Specialità di pesce a Palermo

Trattoria Piccolo Napoli propone un menù ricco di specialità di pesce a Palermo e di molti altri piatti tipici. La cucina palermitana è stata influenzata da culture di popoli anche molto diversi tra loro come ebrei, saraceni, spagnoli, normanni e greci, che per secoli hanno dominato la Sicilia. Le antiche ricette sono state rielaborate dalla popolazione, dando origine a una cucina autoctona unica al mondo e ricca di tutti i sapori del mediterraneo. I cuochi palermitani, ad esempio, hanno rielaborato il cous cous facendolo solo con il pesce e trasformando il pollo catalano nella famosissima caponata di melanzane. Di influenza araba è l’uso di ingredienti come pinoli e uvetta nella pasta, e l’amore per i sapori agrodolci. Sempre al mondo mediorientale si devono i caratteristi dolci fatti con pasta di mandorle e miele, e l’uso di molte spezie. La cucina palermitana sembra nascere da elementi opposti, infatti riesce a fondere elementi ricchi con quelli poveri, il dolce con il salato, il tutto condito con spezie e aromi di terre lontane. 
Per secoli i poveri hanno reinventato i piatti dei ricchi utilizzando ciò che terra e mare metteva loro a disposizione, inventando delle ricette che si sono tramandate fino ai giorni nostri. Stesso discorso però si deve fare con la cucina dei monsù, termine derivato dalla storpiatura della parola francese “monsieur”, poiché così erano chiamati i cuochi dell’aristocrazia siciliana. Gli ingredienti principali erano fagiani, lepri e conigli, cernie e pesci pregiati, verdure, olio e latticini. Questi piatti francesi furono reinventati, provando a coniugare colori e sapori, arricchiti con spezie dolci e piccanti.

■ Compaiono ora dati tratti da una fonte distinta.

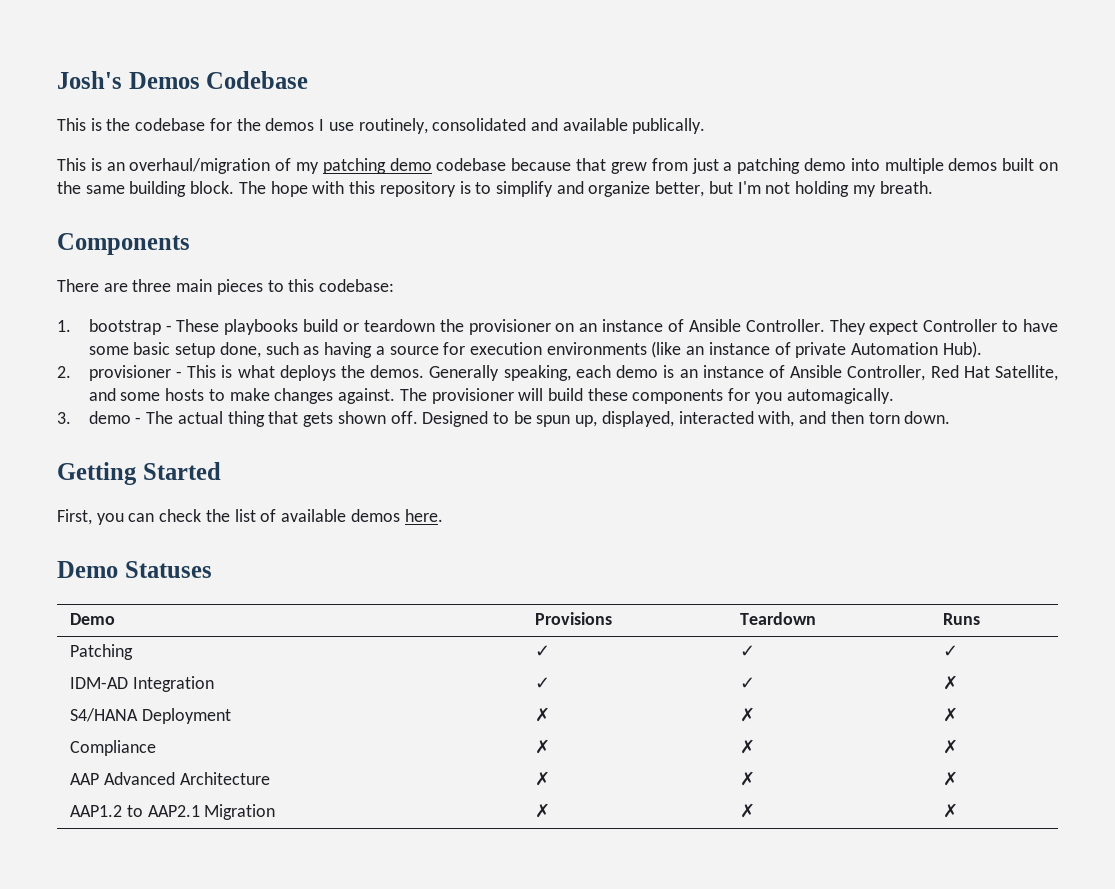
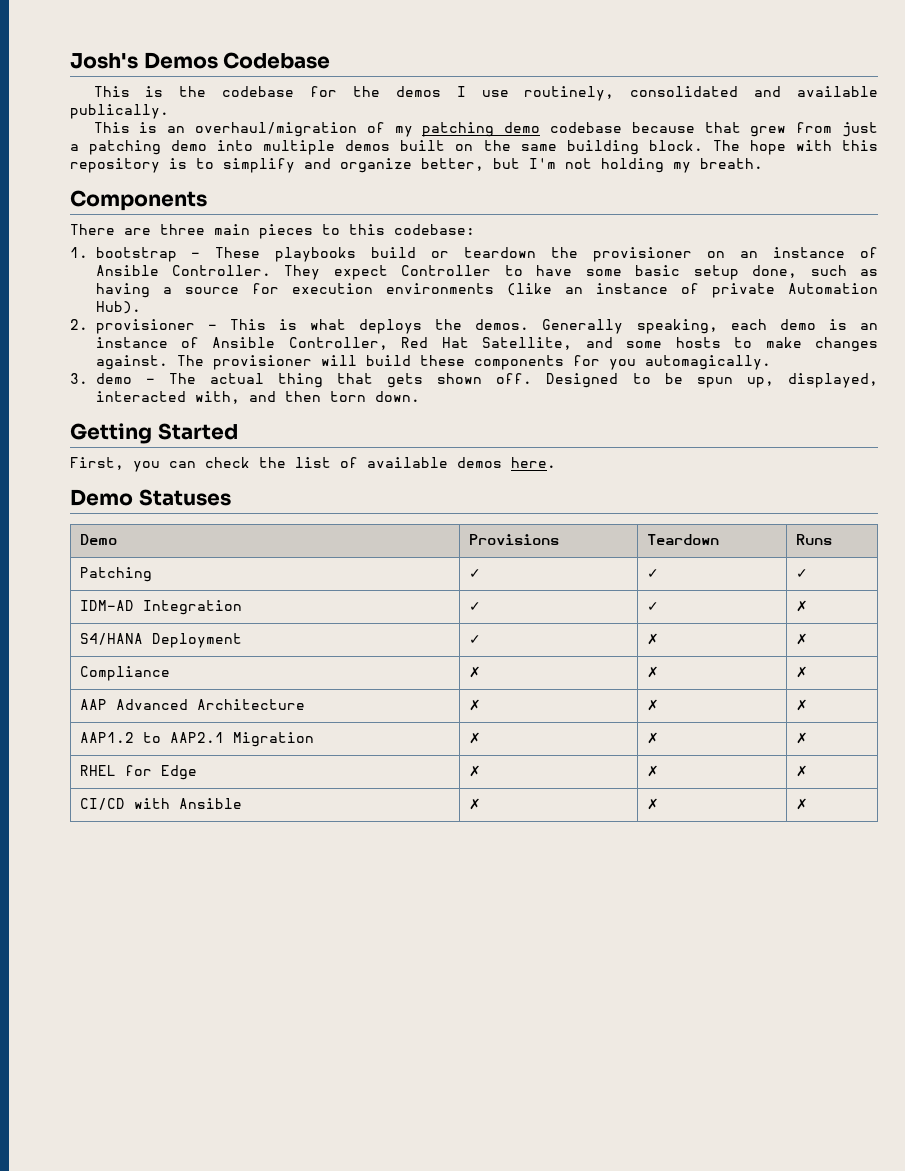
- S4/HANA Deployment | ✗ | ✗ | ✗
+ S4/HANA Deployment | ✓ | ✗ | ✗
+ RHEL for Edge | ✗ | ✗ | ✗
+ CI/CD with Ansible | ✗ | ✗ | ✗

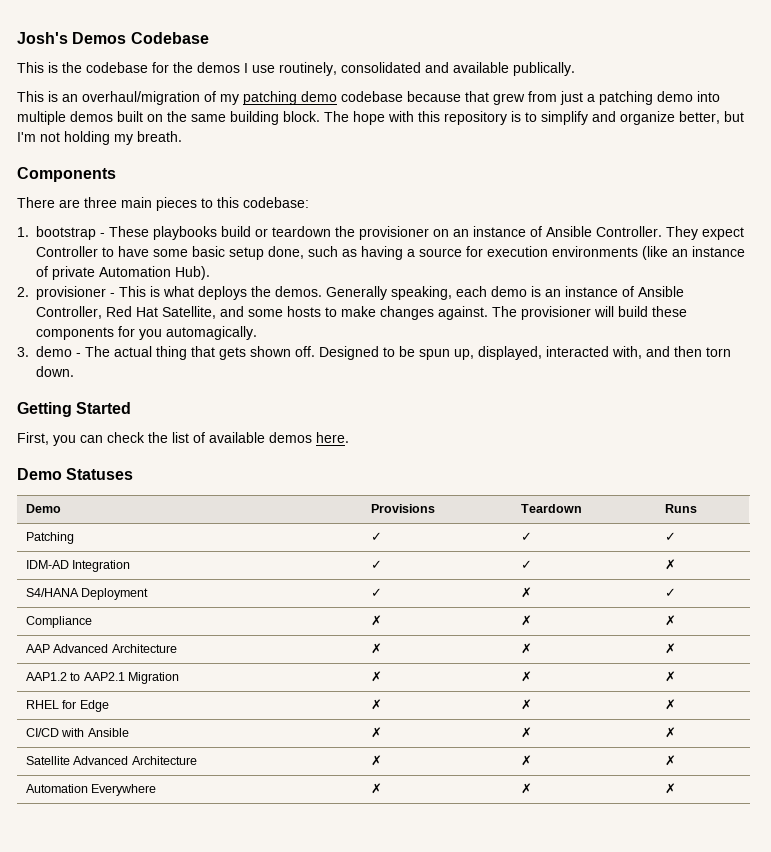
- S4/HANA Deployment | ✓ | ✗ | ✗
+ S4/HANA Deployment | ✓ | ✗ | ✓
+ Satellite Advanced Architecture | ✗ | ✗ | ✗
+ Automation Everywhere | ✗ | ✗ | ✗

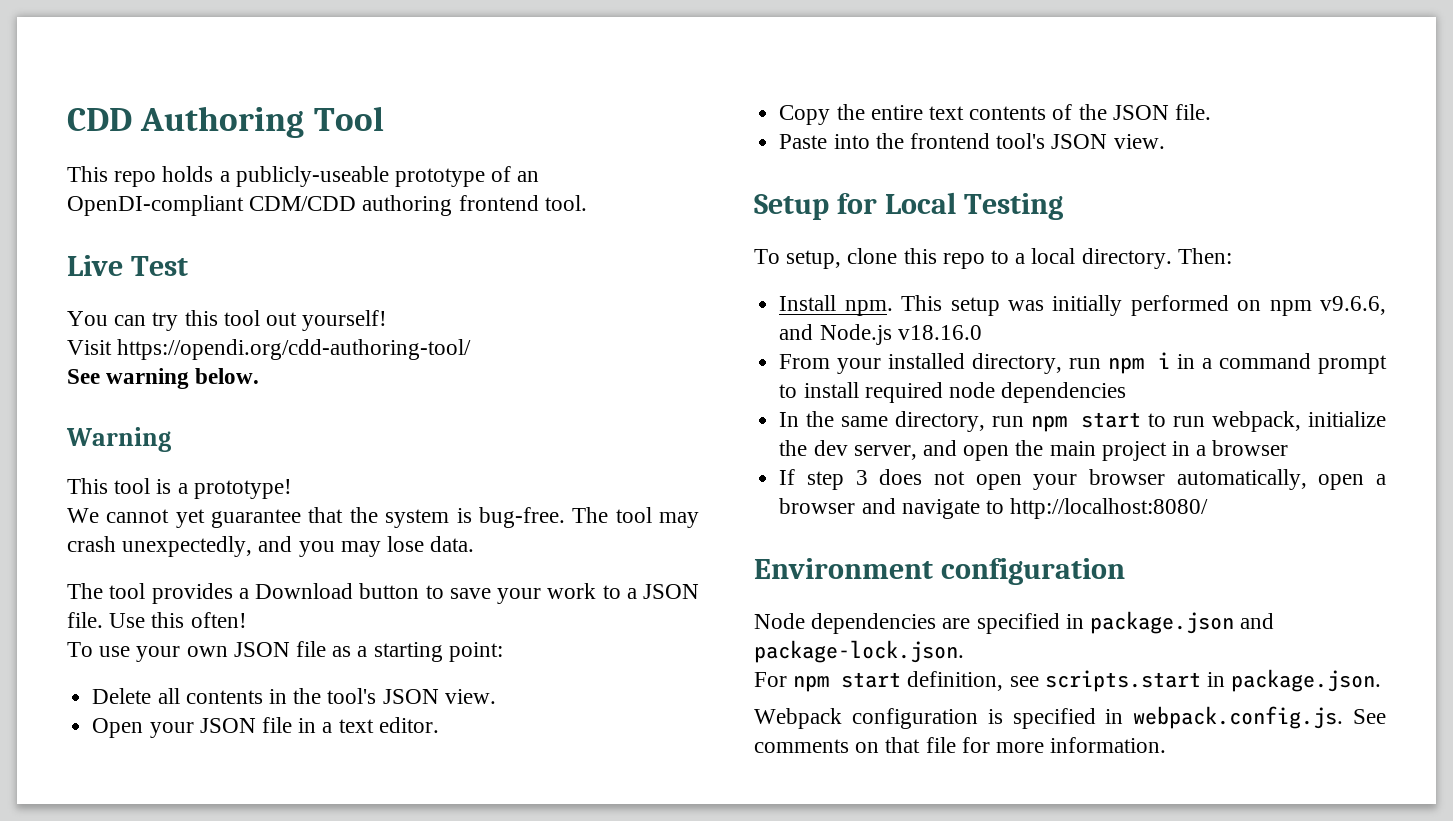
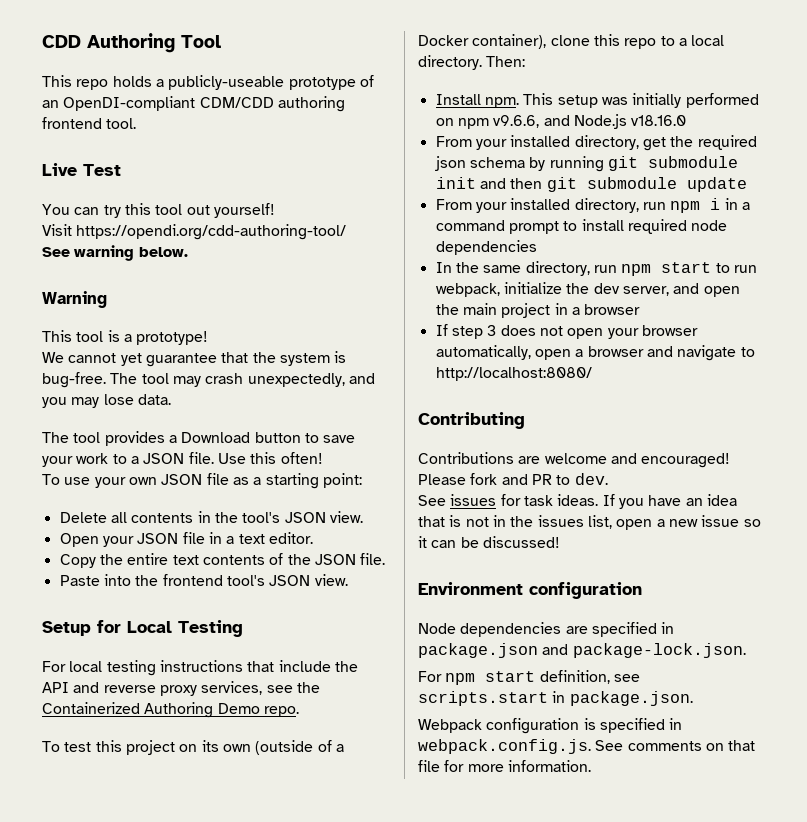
- To setup, clone this repo to a local directory.
+ For local testing instructions that include the API and reverse proxy services, see the Containerized Authoring Demo repo.
+ To test this project on its own (outside of a Docker container), clone this repo to a local directory.
+ From your installed directory, get the required json schema by running git submodule init and then git submodule update
+ Contributing
+ Contributions are welcome and encouraged! Please fork and PR to dev.
+ See issues for task ideas. If you have an idea that is not in the issues list, open a new issue so it can be discussed!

In generale la cucina palermitana e siciliana è da considerarsi sana poiché impiega ingredienti “leggeri” che fanno bene all’organismo, se pure molto gustosi. Nella preparazione di quasi ogni piatto si utilizza l'olio extravergine d'oliva e gli ingredienti principali sono quasi esclusivamente vegetali o marini, solo raramente si usa la carne. Per quanto riguarda le specialità di pesce a Palermo tipici sono sardi a beccaficu, le polpette di sarde e le cozze, Queste ultime in passato, venivano servite crude e condite solo con limone spremuto, ma dopo l’epidemia di colera la popolazione iniziò a cuocerle dando origine alle così dette “cozze scoppiate”. 
Per quanto riguarda il pane ne esistono di numerose varietà, quasi tutte arricchite con semi di sesamo. Nella preparazione dei dolci è usata frequentemente la ricotta, un esempio sono i famosissimi cannoli nel cui ripieno c’è appunto la ricotta dolce, frutti canditi e scagli di cioccolato. A Palermo è molto noto il dolce “Setteveli" fatto con sette varietà diverse di cioccolato. Un altro dolce tipico è la frutta mandorlata, famosa nel mondo perché alla pasta di cui è fatta viene data la forma e l’aspetto di frutta e, talvolta, di ortaggi e pesci. La mandorlata veniva preparata in occasione della festa dei morti e deve il suo nome alla Chiesa di Santa Maria dell'Ammiraglio o della Martorana. Secondo la tradizione questo dolce sarebbe nato perché le monache di questo monastero per abbellirlo in occasione della visita del papa, sostituirono i frutti del giardino con quelli fatti con mandorla e zucchero.